**PROBLEM:** The lines to repeat are those below from the one containing "- jark006/FtpServer -一键开启FTP文件服务器，方便其他设备通过网络传输、管理文件，支持IPv4，IPv6。" down to the one containing "an existing workspace", both included; reproduce them exactly and nothing else.

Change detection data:
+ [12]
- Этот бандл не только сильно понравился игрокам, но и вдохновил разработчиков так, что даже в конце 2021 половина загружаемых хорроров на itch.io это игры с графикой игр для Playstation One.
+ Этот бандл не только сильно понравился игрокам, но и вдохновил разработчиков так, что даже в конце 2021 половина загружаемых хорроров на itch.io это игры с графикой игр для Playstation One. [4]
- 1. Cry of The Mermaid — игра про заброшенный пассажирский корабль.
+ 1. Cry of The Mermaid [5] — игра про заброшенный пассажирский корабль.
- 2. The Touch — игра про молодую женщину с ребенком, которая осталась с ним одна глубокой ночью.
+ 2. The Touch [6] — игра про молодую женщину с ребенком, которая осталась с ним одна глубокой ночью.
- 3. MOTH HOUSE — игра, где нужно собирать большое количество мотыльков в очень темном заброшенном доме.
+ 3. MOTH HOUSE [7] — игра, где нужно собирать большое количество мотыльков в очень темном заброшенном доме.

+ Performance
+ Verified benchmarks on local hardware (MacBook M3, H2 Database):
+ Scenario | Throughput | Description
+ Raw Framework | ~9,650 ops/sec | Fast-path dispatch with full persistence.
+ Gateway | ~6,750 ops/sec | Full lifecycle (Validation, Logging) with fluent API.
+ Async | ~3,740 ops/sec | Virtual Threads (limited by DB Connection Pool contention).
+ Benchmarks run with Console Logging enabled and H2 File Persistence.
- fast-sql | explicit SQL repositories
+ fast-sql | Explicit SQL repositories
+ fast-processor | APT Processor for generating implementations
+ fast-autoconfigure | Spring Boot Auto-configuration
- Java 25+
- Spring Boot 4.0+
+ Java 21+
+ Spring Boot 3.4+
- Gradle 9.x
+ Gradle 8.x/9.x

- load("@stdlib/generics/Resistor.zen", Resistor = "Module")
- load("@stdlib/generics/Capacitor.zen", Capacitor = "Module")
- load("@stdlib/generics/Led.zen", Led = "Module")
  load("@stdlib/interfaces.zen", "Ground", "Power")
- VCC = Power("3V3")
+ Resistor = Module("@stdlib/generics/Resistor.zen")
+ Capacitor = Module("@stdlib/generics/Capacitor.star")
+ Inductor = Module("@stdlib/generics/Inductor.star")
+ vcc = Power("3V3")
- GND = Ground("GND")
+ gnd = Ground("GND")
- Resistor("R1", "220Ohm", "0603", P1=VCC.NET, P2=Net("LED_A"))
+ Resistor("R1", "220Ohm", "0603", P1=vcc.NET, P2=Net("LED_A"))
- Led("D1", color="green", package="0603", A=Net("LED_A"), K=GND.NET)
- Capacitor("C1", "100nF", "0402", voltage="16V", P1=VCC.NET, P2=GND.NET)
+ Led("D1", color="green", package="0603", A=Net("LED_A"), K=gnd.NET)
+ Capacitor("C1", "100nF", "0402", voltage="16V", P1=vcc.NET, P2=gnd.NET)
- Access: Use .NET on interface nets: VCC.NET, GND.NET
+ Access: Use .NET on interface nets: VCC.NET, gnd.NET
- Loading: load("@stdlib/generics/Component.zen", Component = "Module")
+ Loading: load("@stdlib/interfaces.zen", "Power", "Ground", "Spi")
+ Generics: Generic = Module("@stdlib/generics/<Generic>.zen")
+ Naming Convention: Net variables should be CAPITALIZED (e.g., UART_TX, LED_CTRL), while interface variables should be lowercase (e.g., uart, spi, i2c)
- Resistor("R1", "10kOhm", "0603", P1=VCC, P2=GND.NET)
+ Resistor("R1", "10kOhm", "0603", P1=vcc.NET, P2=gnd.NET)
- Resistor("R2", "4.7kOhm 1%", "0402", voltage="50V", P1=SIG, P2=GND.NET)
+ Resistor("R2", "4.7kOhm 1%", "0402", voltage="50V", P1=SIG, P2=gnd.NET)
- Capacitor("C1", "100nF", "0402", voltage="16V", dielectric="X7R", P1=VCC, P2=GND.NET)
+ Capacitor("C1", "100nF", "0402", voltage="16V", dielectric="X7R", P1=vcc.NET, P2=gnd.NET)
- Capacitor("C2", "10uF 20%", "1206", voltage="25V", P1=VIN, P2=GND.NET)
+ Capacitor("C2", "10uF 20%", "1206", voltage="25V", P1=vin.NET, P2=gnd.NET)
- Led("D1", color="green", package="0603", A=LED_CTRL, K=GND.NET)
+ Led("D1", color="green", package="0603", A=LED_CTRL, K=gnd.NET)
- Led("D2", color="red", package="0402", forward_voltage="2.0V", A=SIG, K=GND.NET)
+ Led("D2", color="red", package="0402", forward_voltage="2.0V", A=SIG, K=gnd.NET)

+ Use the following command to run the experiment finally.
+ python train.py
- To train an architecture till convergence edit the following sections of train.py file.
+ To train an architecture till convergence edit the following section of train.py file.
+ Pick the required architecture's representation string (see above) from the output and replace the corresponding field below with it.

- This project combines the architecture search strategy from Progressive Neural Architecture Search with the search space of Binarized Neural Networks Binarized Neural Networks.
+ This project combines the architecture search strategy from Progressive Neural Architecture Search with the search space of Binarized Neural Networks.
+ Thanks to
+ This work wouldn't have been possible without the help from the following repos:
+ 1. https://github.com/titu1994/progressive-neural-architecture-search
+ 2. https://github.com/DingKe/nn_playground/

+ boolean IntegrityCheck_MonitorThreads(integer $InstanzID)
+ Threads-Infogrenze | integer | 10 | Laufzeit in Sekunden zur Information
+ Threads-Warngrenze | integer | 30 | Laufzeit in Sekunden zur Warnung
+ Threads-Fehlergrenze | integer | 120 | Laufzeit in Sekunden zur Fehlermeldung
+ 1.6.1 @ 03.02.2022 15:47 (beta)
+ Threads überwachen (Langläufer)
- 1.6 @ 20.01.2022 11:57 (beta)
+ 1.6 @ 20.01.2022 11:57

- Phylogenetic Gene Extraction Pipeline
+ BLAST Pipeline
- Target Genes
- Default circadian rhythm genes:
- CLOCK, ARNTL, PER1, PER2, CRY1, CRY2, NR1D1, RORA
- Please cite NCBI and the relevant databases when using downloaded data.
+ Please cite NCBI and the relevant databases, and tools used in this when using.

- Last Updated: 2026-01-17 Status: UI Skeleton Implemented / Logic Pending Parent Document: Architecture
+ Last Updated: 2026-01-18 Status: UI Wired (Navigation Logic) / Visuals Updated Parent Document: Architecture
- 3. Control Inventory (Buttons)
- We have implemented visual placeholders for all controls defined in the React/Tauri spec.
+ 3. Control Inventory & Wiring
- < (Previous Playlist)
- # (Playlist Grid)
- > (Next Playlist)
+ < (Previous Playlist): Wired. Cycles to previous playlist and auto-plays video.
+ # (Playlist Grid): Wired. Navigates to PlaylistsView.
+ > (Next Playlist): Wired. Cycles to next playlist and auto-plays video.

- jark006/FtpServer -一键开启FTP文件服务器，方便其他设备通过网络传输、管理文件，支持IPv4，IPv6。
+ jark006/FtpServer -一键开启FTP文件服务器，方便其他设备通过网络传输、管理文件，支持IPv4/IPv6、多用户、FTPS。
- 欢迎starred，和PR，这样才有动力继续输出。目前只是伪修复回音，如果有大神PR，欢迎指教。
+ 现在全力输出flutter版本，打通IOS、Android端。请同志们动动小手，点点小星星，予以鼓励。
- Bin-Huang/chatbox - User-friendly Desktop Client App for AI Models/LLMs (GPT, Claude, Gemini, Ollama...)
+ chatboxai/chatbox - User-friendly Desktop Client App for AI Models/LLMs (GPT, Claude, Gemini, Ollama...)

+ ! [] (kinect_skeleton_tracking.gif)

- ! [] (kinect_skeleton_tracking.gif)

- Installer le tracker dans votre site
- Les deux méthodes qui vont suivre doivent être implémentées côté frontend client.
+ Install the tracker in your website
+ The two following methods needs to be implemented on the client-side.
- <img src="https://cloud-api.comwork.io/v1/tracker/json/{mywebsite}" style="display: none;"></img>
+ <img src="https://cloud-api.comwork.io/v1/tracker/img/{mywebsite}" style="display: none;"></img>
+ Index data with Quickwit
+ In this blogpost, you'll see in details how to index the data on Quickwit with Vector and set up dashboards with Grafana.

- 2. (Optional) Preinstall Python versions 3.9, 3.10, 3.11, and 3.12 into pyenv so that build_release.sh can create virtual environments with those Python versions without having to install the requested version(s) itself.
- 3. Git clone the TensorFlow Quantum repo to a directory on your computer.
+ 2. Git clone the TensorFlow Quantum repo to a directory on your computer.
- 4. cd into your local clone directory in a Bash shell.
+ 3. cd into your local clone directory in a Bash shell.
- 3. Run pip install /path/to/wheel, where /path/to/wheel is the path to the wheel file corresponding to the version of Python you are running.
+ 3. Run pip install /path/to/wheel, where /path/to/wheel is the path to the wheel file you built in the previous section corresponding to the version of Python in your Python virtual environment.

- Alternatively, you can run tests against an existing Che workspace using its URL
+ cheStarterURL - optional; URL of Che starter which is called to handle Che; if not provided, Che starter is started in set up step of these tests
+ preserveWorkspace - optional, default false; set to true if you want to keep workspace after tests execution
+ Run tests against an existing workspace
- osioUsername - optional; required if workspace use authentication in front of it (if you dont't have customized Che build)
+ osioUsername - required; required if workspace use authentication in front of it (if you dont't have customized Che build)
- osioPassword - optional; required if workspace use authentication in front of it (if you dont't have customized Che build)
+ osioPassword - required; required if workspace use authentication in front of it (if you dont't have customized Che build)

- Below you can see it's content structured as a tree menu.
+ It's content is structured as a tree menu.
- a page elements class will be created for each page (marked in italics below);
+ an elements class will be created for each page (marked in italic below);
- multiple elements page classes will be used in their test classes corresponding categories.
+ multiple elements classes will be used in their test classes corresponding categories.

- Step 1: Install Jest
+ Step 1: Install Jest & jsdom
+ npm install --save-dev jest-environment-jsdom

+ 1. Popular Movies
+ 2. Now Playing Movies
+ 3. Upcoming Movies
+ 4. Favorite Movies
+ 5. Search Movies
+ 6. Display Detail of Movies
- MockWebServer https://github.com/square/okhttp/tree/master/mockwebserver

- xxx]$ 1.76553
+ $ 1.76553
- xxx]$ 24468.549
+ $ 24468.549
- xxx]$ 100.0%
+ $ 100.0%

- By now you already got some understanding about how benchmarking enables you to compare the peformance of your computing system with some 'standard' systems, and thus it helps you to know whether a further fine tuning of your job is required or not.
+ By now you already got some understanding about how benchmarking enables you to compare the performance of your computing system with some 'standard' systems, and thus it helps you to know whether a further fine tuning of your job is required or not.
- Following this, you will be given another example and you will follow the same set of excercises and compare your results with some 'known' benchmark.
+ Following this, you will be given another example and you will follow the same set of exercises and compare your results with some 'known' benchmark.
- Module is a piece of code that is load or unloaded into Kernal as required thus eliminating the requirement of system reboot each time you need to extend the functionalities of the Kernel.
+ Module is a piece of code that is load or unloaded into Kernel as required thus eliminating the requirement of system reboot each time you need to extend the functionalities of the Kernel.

**PROBLEM SOLUTION:**
- jark006/FtpServer -一键开启FTP文件服务器，方便其他设备通过网络传输、管理文件，支持IPv4，IPv6。
+ jark006/FtpServer -一键开启FTP文件服务器，方便其他设备通过网络传输、管理文件，支持IPv4/IPv6、多用户、FTPS。
- 欢迎starred，和PR，这样才有动力继续输出。目前只是伪修复回音，如果有大神PR，欢迎指教。
+ 现在全力输出flutter版本，打通IOS、Android端。请同志们动动小手，点点小星星，予以鼓励。
- Bin-Huang/chatbox - User-friendly Desktop Client App for AI Models/LLMs (GPT, Claude, Gemini, Ollama...)
+ chatboxai/chatbox - User-friendly Desktop Client App for AI Models/LLMs (GPT, Claude, Gemini, Ollama...)

+ ! [] (kinect_skeleton_tracking.gif)

- ! [] (kinect_skeleton_tracking.gif)

- Installer le tracker dans votre site
- Les deux méthodes qui vont suivre doivent être implémentées côté frontend client.
+ Install the tracker in your website
+ The two following methods needs to be implemented on the client-side.
- <img src="https://cloud-api.comwork.io/v1/tracker/json/{mywebsite}" style="display: none;"></img>
+ <img src="https://cloud-api.comwork.io/v1/tracker/img/{mywebsite}" style="display: none;"></img>
+ Index data with Quickwit
+ In this blogpost, you'll see in details how to index the data on Quickwit with Vector and set up dashboards with Grafana.

- 2. (Optional) Preinstall Python versions 3.9, 3.10, 3.11, and 3.12 into pyenv so that build_release.sh can create virtual environments with those Python versions without having to install the requested version(s) itself.
- 3. Git clone the TensorFlow Quantum repo to a directory on your computer.
+ 2. Git clone the TensorFlow Quantum repo to a directory on your computer.
- 4. cd into your local clone directory in a Bash shell.
+ 3. cd into your local clone directory in a Bash shell.
- 3. Run pip install /path/to/wheel, where /path/to/wheel is the path to the wheel file corresponding to the version of Python you are running.
+ 3. Run pip install /path/to/wheel, where /path/to/wheel is the path to the wheel file you built in the previous section corresponding to the version of Python in your Python virtual environment.

- Alternatively, you can run tests against an existing Che workspace using its URL
+ cheStarterURL - optional; URL of Che starter which is called to handle Che; if not provided, Che starter is started in set up step of these tests
+ preserveWorkspace - optional, default false; set to true if you want to keep workspace after tests execution
+ Run tests against an existing workspace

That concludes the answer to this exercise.